The proposed methods for simultaneous estimation of CEF and ERD in sample solutions were found to be simple, accurate and reproducible. In simultaneous equation method, wavelengths selected for analysis were 289.0 nm (λmax of CEF) and 235.0 nm (λmax of ERD). In the second method, multi-component mode of the instrument was used which has inbuilt software to calculate the concentration of the individual component in a mixture. The sampling wavelengths selected for the estimation of CEF and ERD were 289.0 nm and 235.0 nm respectively.
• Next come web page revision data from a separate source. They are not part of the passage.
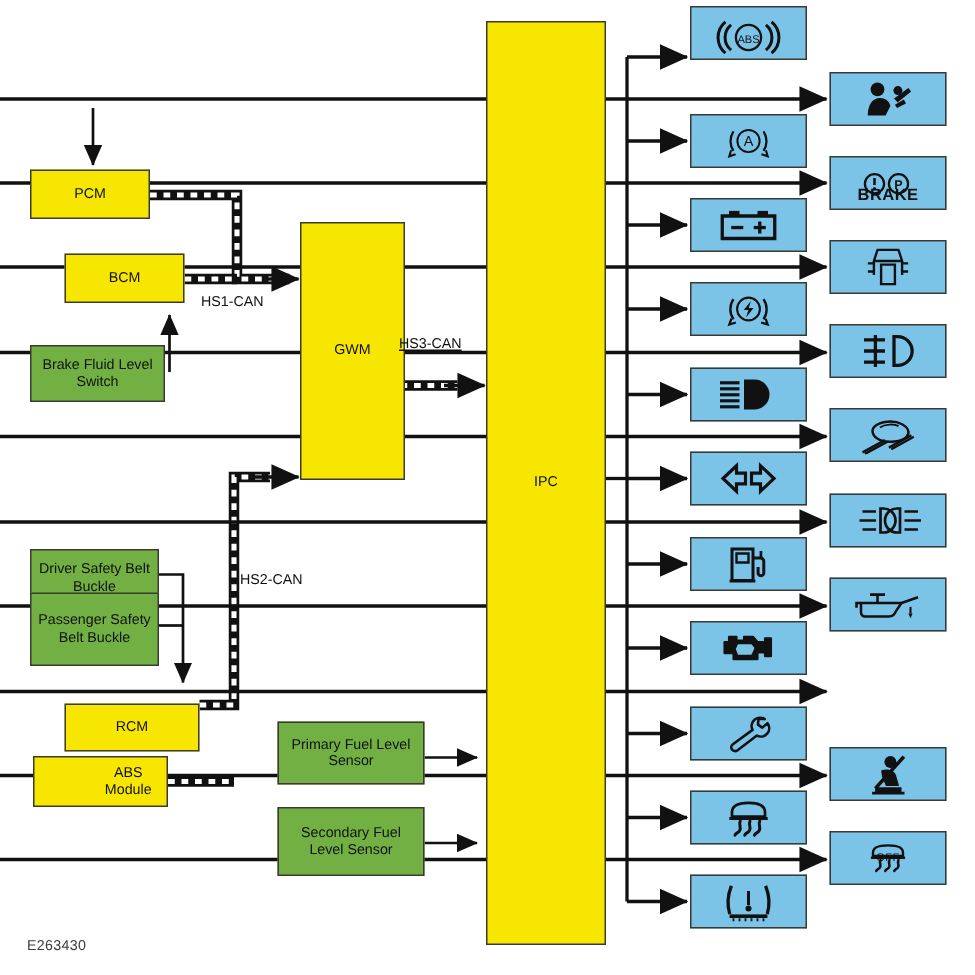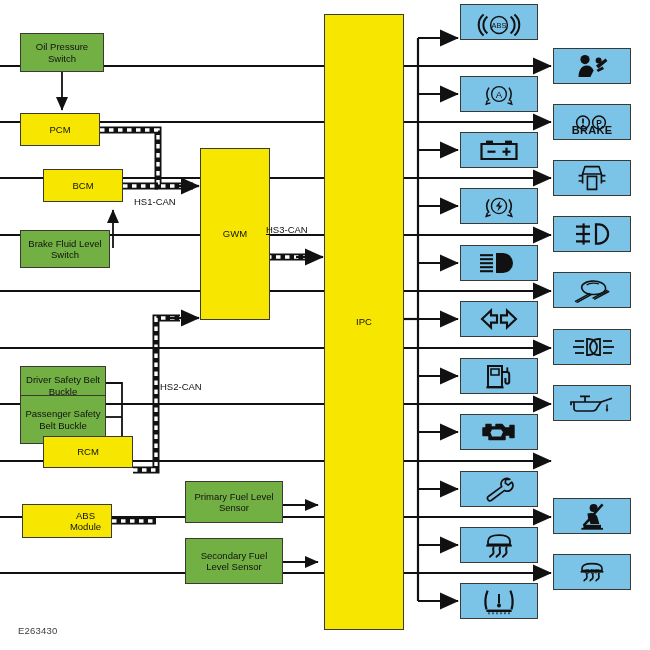--- a/index.html
+++ b/index.html
@@ -92,7 +92,6 @@
     <path class="solid" d="M0,573 L551,573" marker-end="url(#ar)"></path>
   </svg>
 
-  <div class="box green" style="left:20px;top:33px;width:84px;height:39px;">Oil Pressure Switch</div>
 
   <div class="box yellow" style="left:20px;top:113px;width:80px;height:33px;">PCM</div>
 

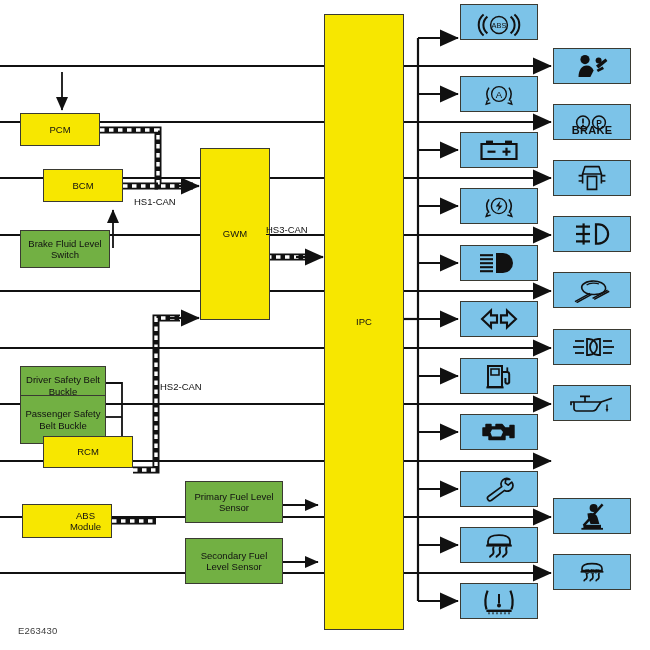--- a/index.html
+++ b/index.html
@@ -103,7 +103,7 @@
 
   <div class="box green" style="left:20px;top:395px;width:86px;height:49px;">Passenger Safety Belt Buckle</div>
 
-  <div class="box yellow" style="left:43px;top:436px;width:90px;height:32px;">RCM</div>
+  <div class="box yellow" style="left:43px;top:469px;width:90px;height:32px;">RCM</div>
 
   <div class="box yellow" style="left:22px;top:504px;width:90px;height:34px;padding-left:40px;">ABS Module</div>
 

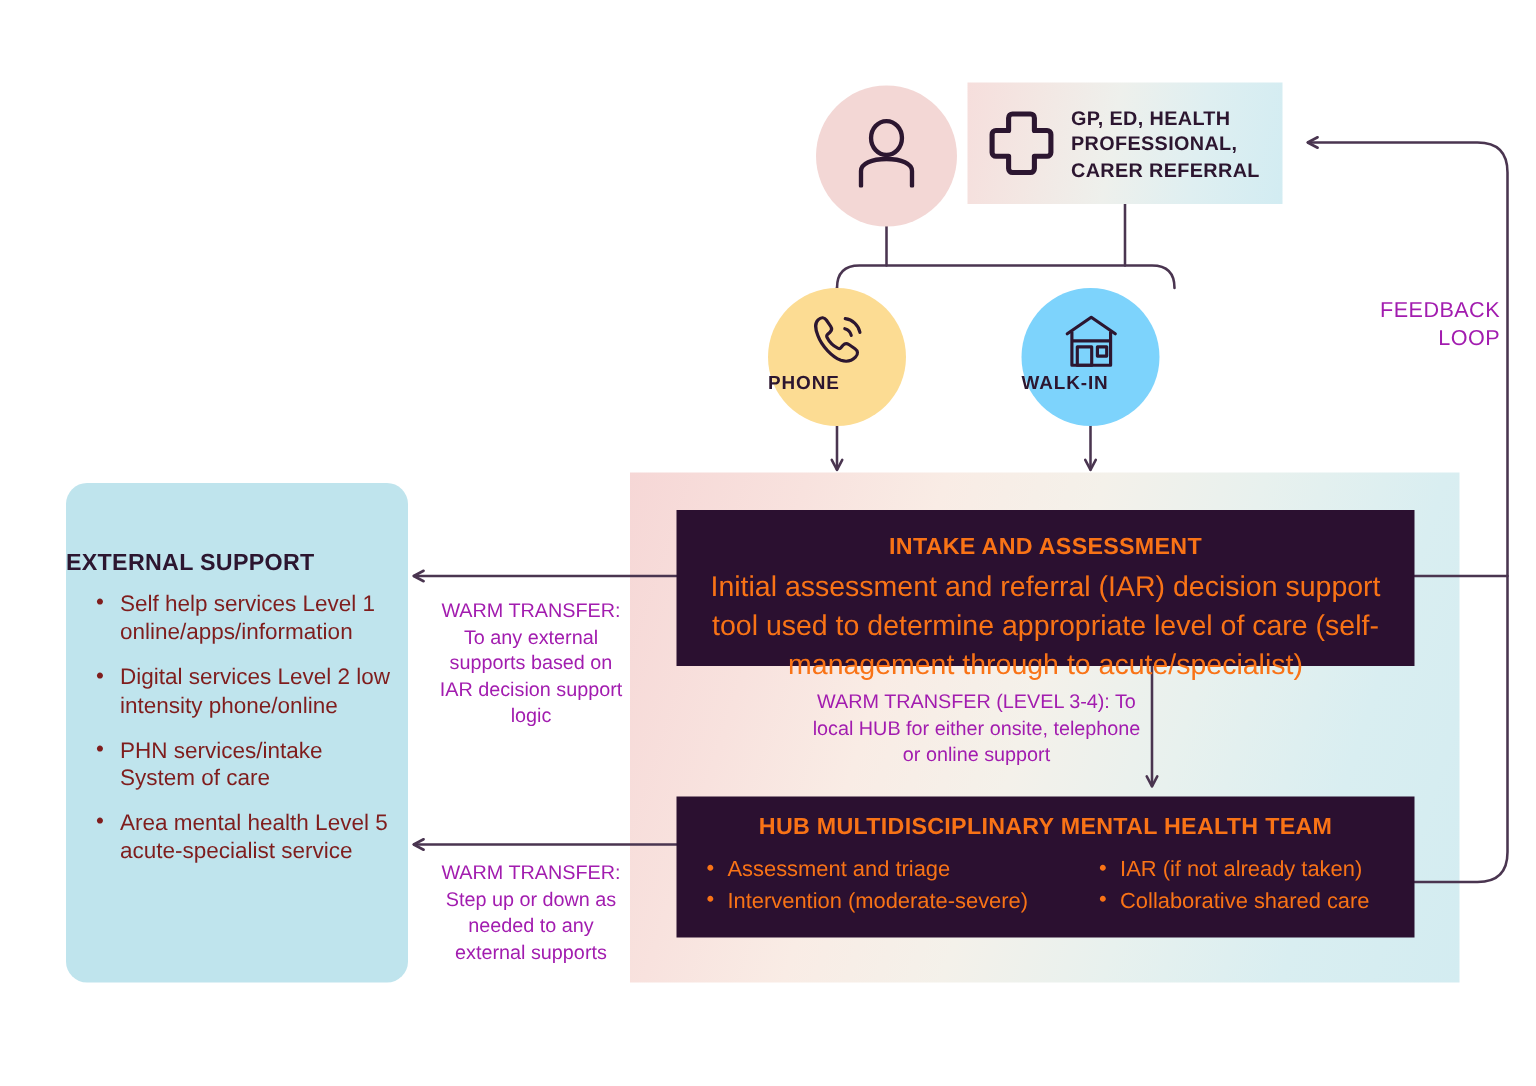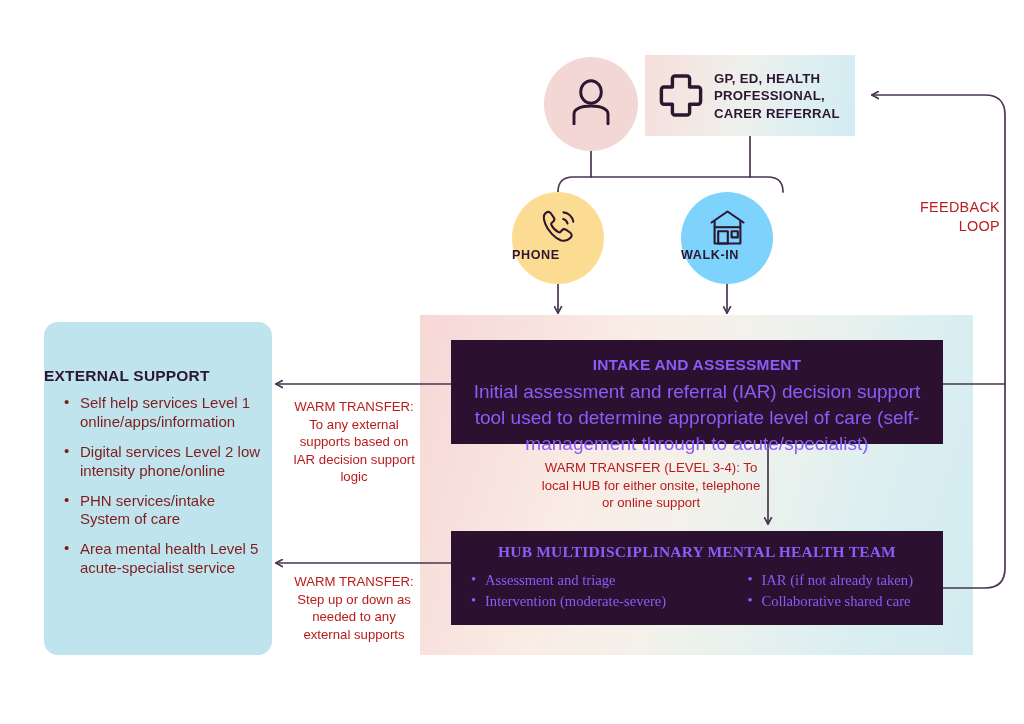--- a/index.html
+++ b/index.html
@@ -222,7 +222,7 @@
     text-align: center;
     font-size: 13.2px;
     line-height: 1.33;
-    color: #b91c1c;
+    color: #a21caf;
   }
   #warm-transfer-external {
     left: 287px; top: 398px;

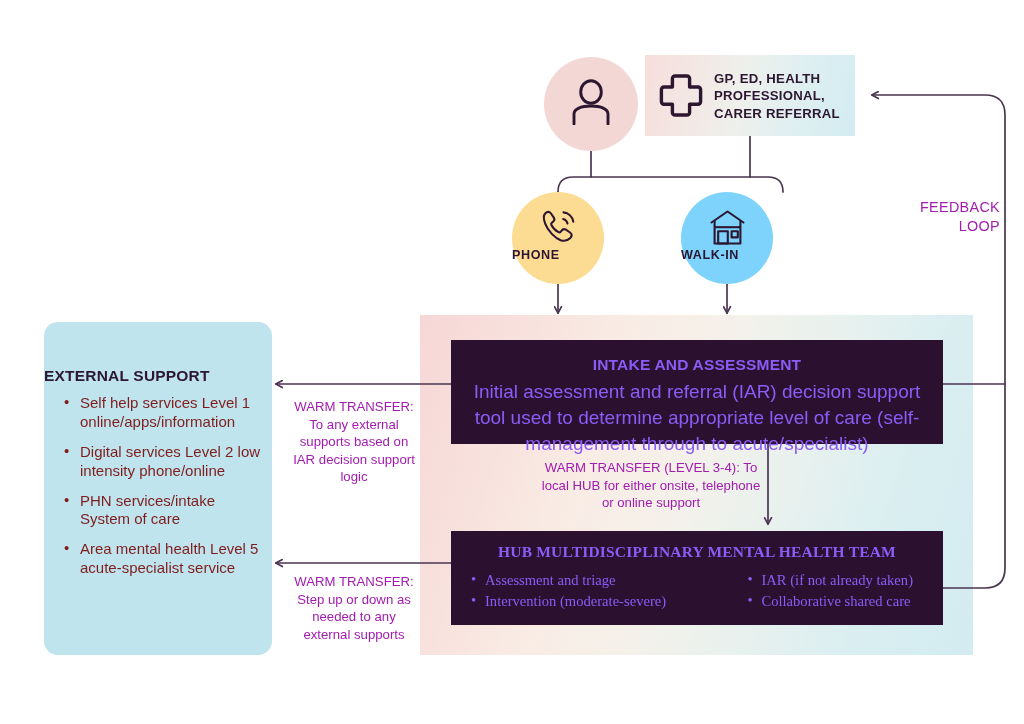--- a/index.html
+++ b/index.html
@@ -80,7 +80,7 @@
   
   .dark-box {
     background: #2b1030;
-    color: #8b5cf6;
+    color: #f97316;
   }
   #intake-box {
     left: 451px; top: 340px;

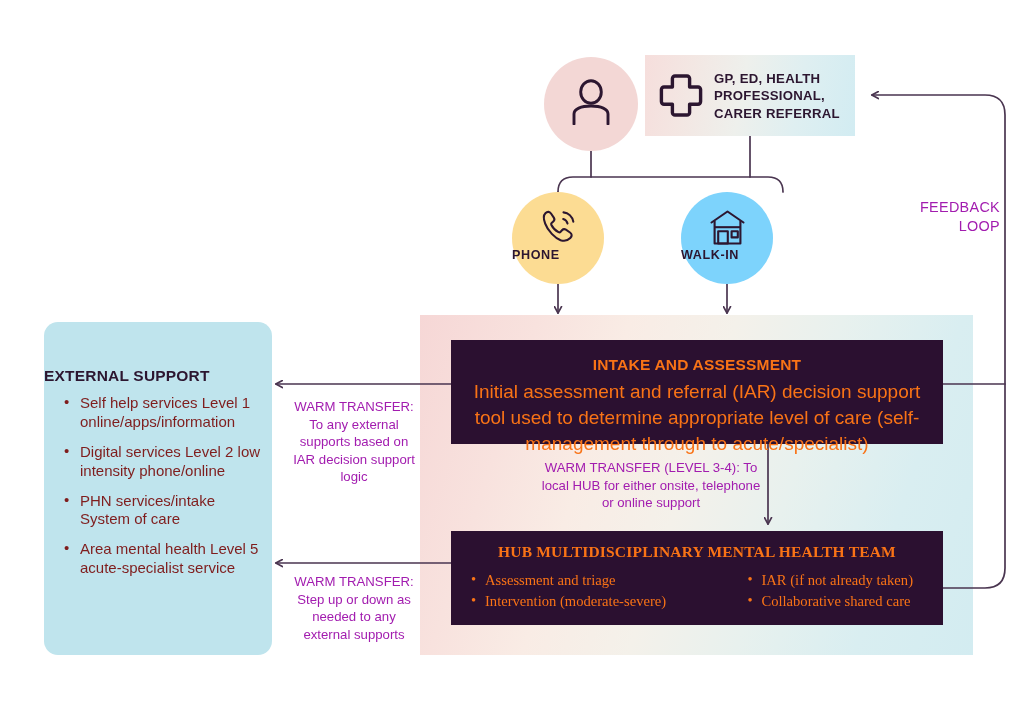--- a/index.html
+++ b/index.html
@@ -105,7 +105,7 @@
   }
   #hub-box {
     left: 451px; top: 531px;
-    width: 492px; height: 94px; font-family: Liberation Serif, serif;
+    width: 492px; height: 94px;
   }
   #hub-title {
     position: absolute;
In both the methods linearity for detector response was observed in the concentration range of 10-50 µg/ml for both CEF and ERD. Absorptivity coefficient were calculated for both the drugs at selected wavelengths and substituted in equations for determining concentration of CEF and ERD. Percent estimation for CEF and ERD in synthetic mixure, by simultaneous equation method was found to be 99.62 ±0.7413 and 99.66 ±0.6423 respectively. Similarly percent estimation for CEF and ERD in synthetic mixure, by multi-component mode method was found to be 100.18 ±0.5040 and 100.07 ±0.4624 respectively. Standard deviation and coefficient of variance for six determinations of sample, by both the methods, was found to be less than ± 2.0 indicating the precision of both the methods. Accuracy of proposed methods was ascertained by recovery studies. The percent recovery for CEF and ERD, by both the methods, was found in the range of 98.44% – 100.20%. The proposed method could be employed for routine quality control of Cefixime and Erdosteine in its combined dose formulation.

Acknowledgements:

Authors are very thankful to Dr. Avinash D. Deshpande, Director of Pharmacy, Pad. Dr. D.Y.Patil Institute of Pharmaceutical Sciences and Research, Pimpri, Pune, for providing necessary facilities and also to Glenmark Pharmaceuticals Pvt. Ltd, Nashik, for providing gift samples of Cefixime and Erdosteine, to carry out this work.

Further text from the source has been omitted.